Ça faisait longtemps que je n’avais pas parlé de mes lectures. Pour profiter d’une micropause estivale, j’ai lu d’une traite un très bon roman acheté chez Mollat, à Bordeaux.+

 

couverture Pasakukoo Shutterstock - Victor Merino

couverture Shutterstock – Victor Merino

Polar, suspense, thriller, noir, etc. Les étiquettes ne manquent pas pour ce bon libre. Ça faisait longtemps que je n’avais pas découvert de polar aussi bon. Ceux qui me connaissent savent que je suis fan de James Lee Burke et j’y retrouve ici un peu du polar américain que j’aime lire.
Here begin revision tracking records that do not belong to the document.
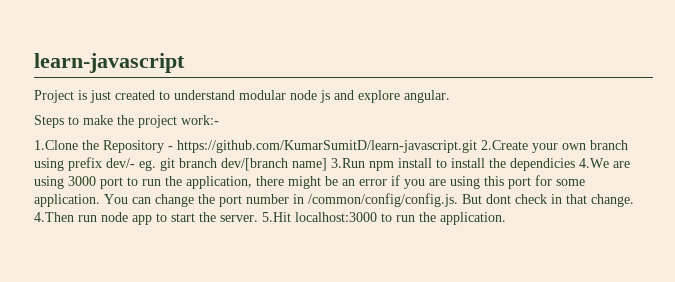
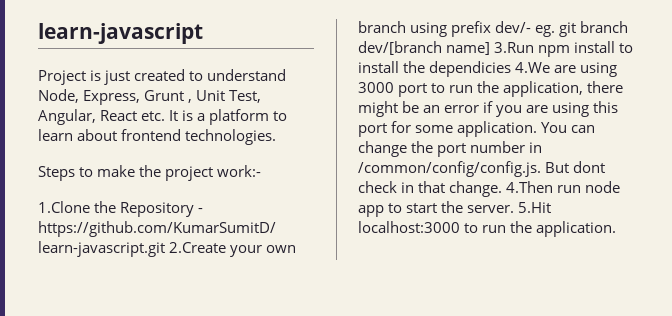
[239,90,450,103] modular node js and explore angular. -> [38,89,262,105] [38,109,288,125] [38,129,277,145] Node, Express, Grunt , Unit Test, Angular, React etc. It is a platform to learn about frontend technologies.

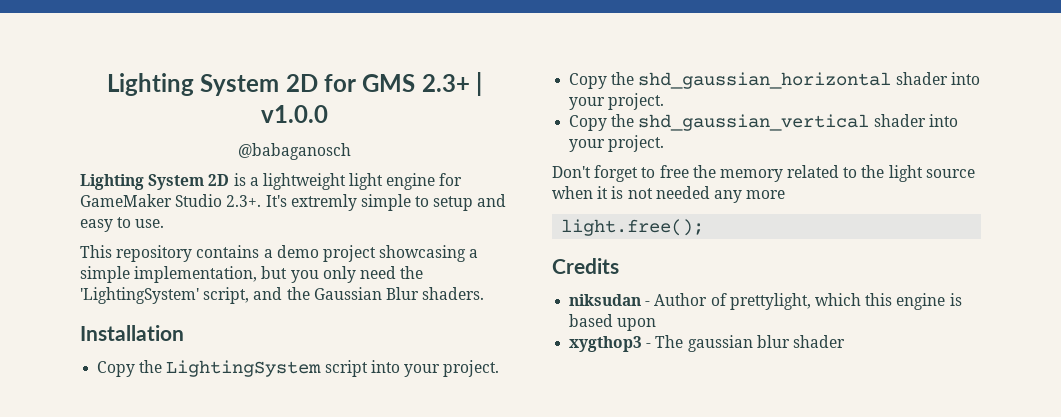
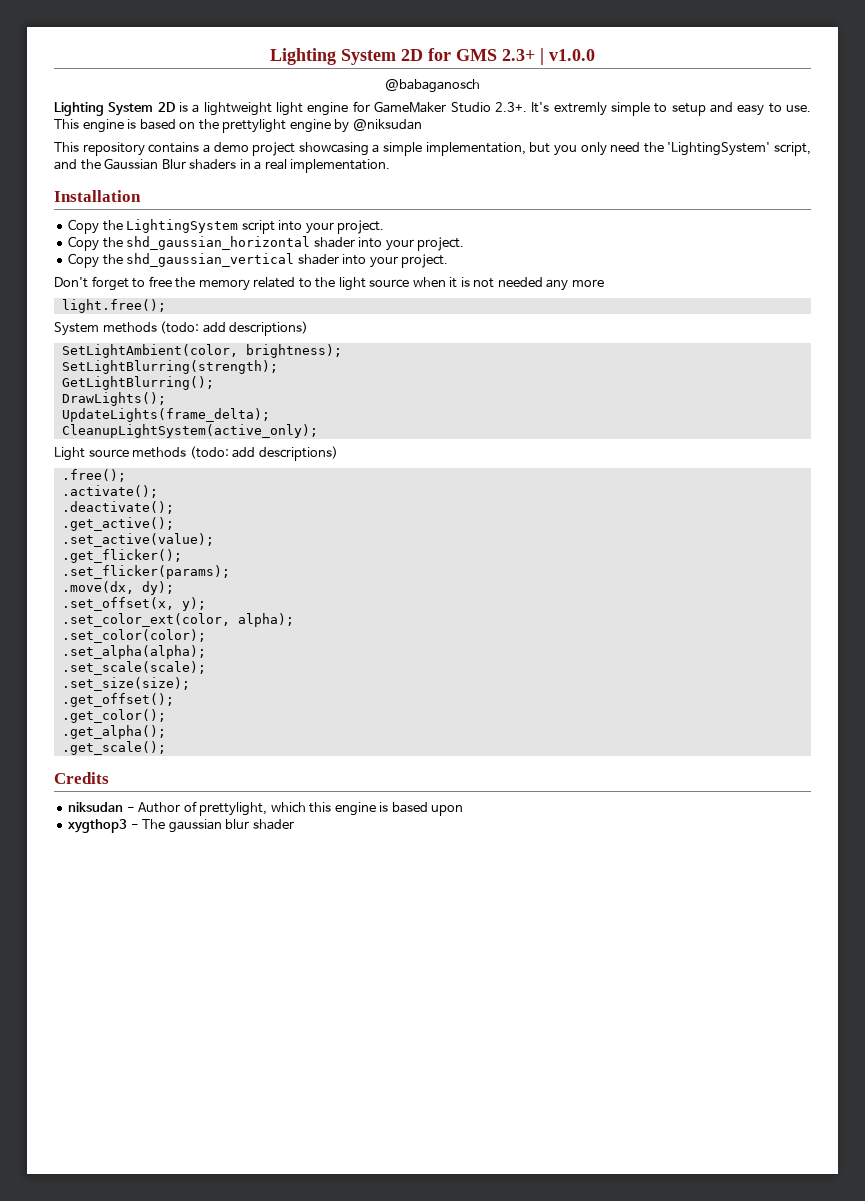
(165, 223) none -> [54,119,422,133] This engine is based on the prettylight engine by @niksudan
[422,287,485,300] shaders. -> [189,159,391,173] shaders in a real implementation.
(705, 227) none -> [54,321,309,336] [61,344,342,358] [61,360,278,374] [61,376,214,390] [61,392,166,406] [61,408,270,422] [61,424,318,438] [54,446,338,461] [61,469,126,482] [61,485,158,498] [61,501,174,514] [61,517,174,531] [61,533,214,547] [61,549,182,563] [61,565,230,579] [61,581,174,595] [61,597,206,611] [61,613,294,627] [61,629,206,643] [61,645,206,659] [61,661,206,675] [61,677,190,691] [61,693,174,707] [61,709,166,723] [61,725,166,739] [61,741,166,755] // System methods (todo: add descriptions) // SetLightAmbient(color, brightness); // SetLightBlurring(strength); // GetLightBlurring(); // DrawLights(); // UpdateLights(frame_delta); // CleanupLightSystem(active_only); // Light source methods (todo: add descriptions) // .free(); // .activate(); // .deactivate(); // .get_active(); // .set_active(value); // .get_flicker(); // .set_flicker(params); // .move(dx, dy); // .set_offset(x, y); // .set_color_ext(color, alpha); // .set_color(color); // .set_alpha(alpha); // .set_scale(scale); // .set_size(size); // .get_offset(); // .get_color(); // .get_alpha(); // .get_scale();

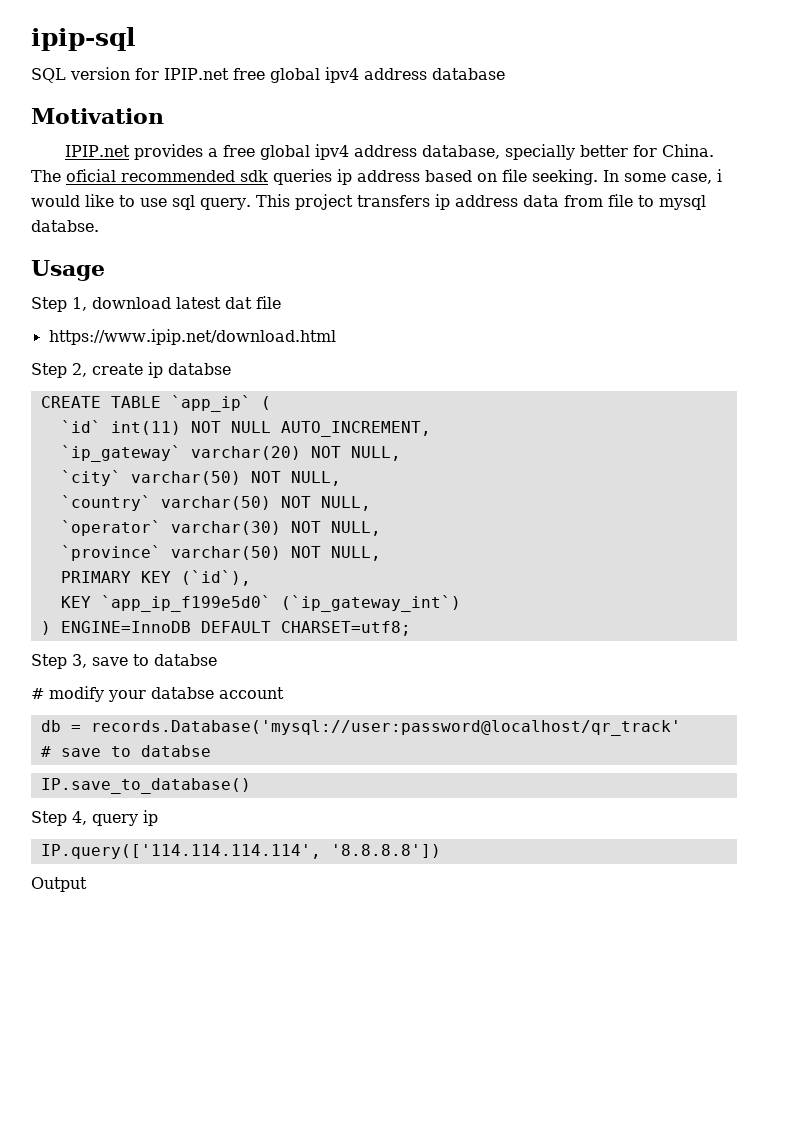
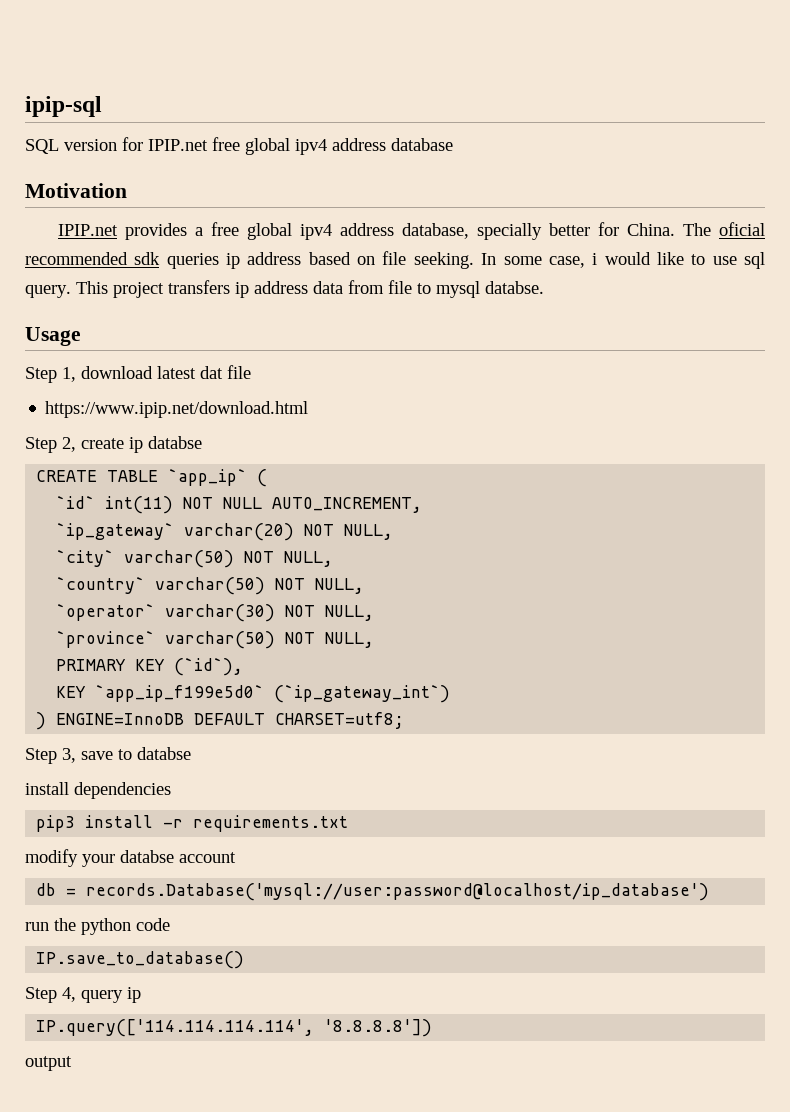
[31,688,44,699] # -> [25,782,171,799] [36,815,349,832] install dependencies // pip3 install -r requirements.txt //
[90,720,681,736] [40,745,211,757] records.Database('mysql://user:password@localhost/qr_track' // # save to databse -> [86,883,710,901] [25,918,170,935] records.Database('mysql://user:password@localhost/ip_database') // run the python code
[31,877,87,892] Output -> [25,1056,72,1071] output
Pasakukoo se déroule en Nouvelle Angleterre, entre Boston et Providence, encore un élément pour toucher ma corde sensible de cette région que j’ai visité et aimé.

Et puis, Braverman m’a aussi touché par la qualité de sa plume. C’est superbement bien écrit avec un vocabulaire ciselé comme je l’aime. Je ne connaissais pas cet auteur et donc je vais me trouver d’autres livres de sa main. De plus, c’est un livre de polar parlant d’auteurs de polars et de leurs manuscrits. Ajoutons à cela une voix off de début de chapitre qui joue à gratter le quatrième mur de la narration et on obtient un petit ovni littéraire excellemment bien contrôlé dans son style. En effet, si l’auteur joue avec le quatrième mur, les clichés de l’auteur et ce qui va avec, tout est fait avec parcimonie et justesse, une certaine moquerie, voire peut-être autodérision, mais avec un savant dosage qui n’en fait pas trop.

 

nb : bonus j’aime beaucoup la couverture du livre qui m’a incité à l’acheter.